Returns the response body converted into the Ruby process internal encoding (the one set as Encoding.default_internal
).
As the response gets returned, the response body is not assumed to be in any encoding whatsoever - it will be explicitly
set to Encoding::BINARY
(as if you were reading a file in binary mode).
When you call decoded_body
, the method will
look at the Content-Type
response header, and check if that header specified a charset. If it did, the method will then
check whether the specified charset is valid (whether it is possible to find a matching Encoding
class in the VM).
Once that succeeds, the method will check whether the response body is in the encoding that the server said it is.
This might not be the case - you can, for instance, easily serve an HTML document with a UTF-8 header (with the header
being configured somewhere on the webserver level) and then have the actual HTML document override it with a
meta
element or charset
containing an overriding charset. However, parsing the response body is outside of scope for
Patron, so if this situation happens (the server sets a charset in the header but this header does not match what the server
actually sends in the body) you will get an exception stating this is a problem.
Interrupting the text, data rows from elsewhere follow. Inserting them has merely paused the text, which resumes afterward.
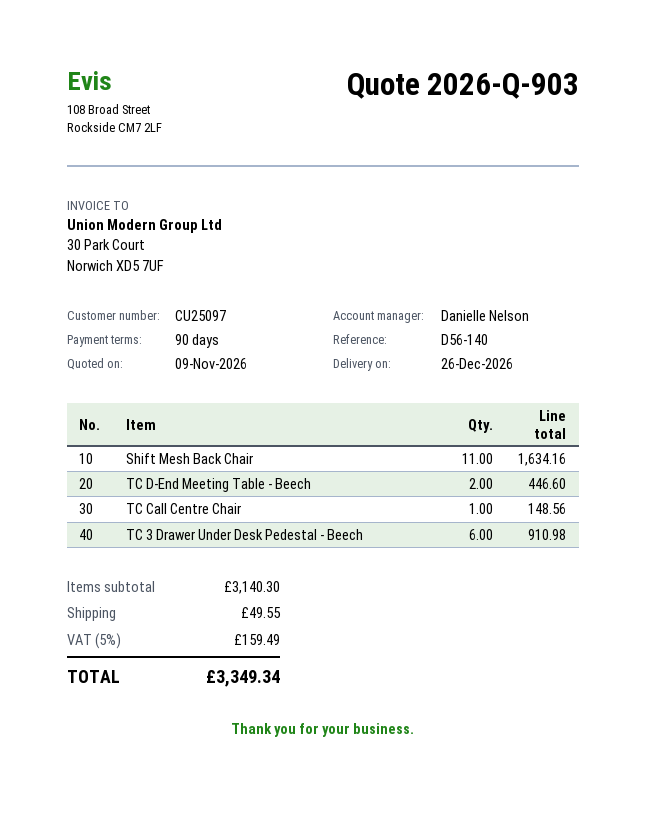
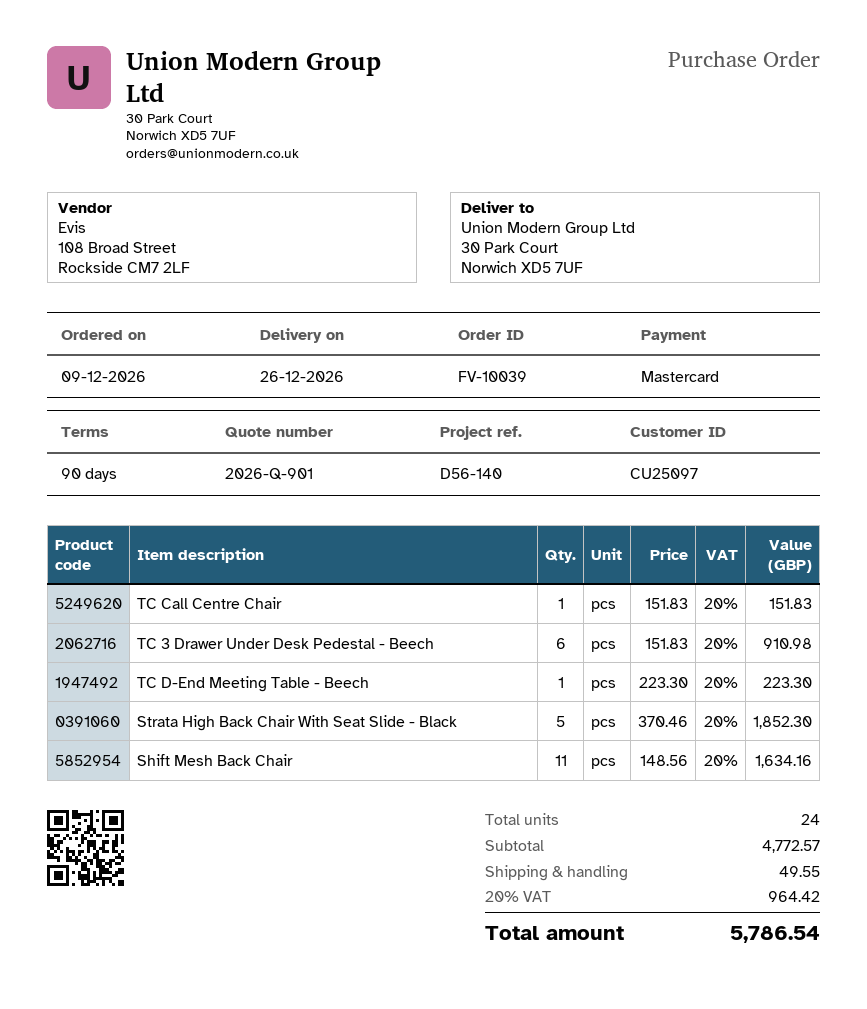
quote number: 2026-Q-903 -> 2026-Q-901
TC D-End Meeting Table - Beech: 2 for 446.60 -> 1 for 223.30
TC Call Centre Chair: 1 for 148.56 -> 1 for 151.83
Strata High Back Chair With Seat Slide - Black: none -> 5 for 1852.30
subtotal: 3140.30 -> 4772.57
tax: 5% = 159.49 -> 20% = 964.42
total: 3349.34 -> 5786.54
The next step is actually converting the body to the internal Ruby encoding. That stage may raise an exception as well, if you are using an internal encoding which can't represent the response body faithfully. For example, if you run Ruby with a CJK internal encoding, and the response you are trying to decode uses Greek characters and is UTF-8, you are going to get an exception since it is impossible to coerce those characters to your internal encoding.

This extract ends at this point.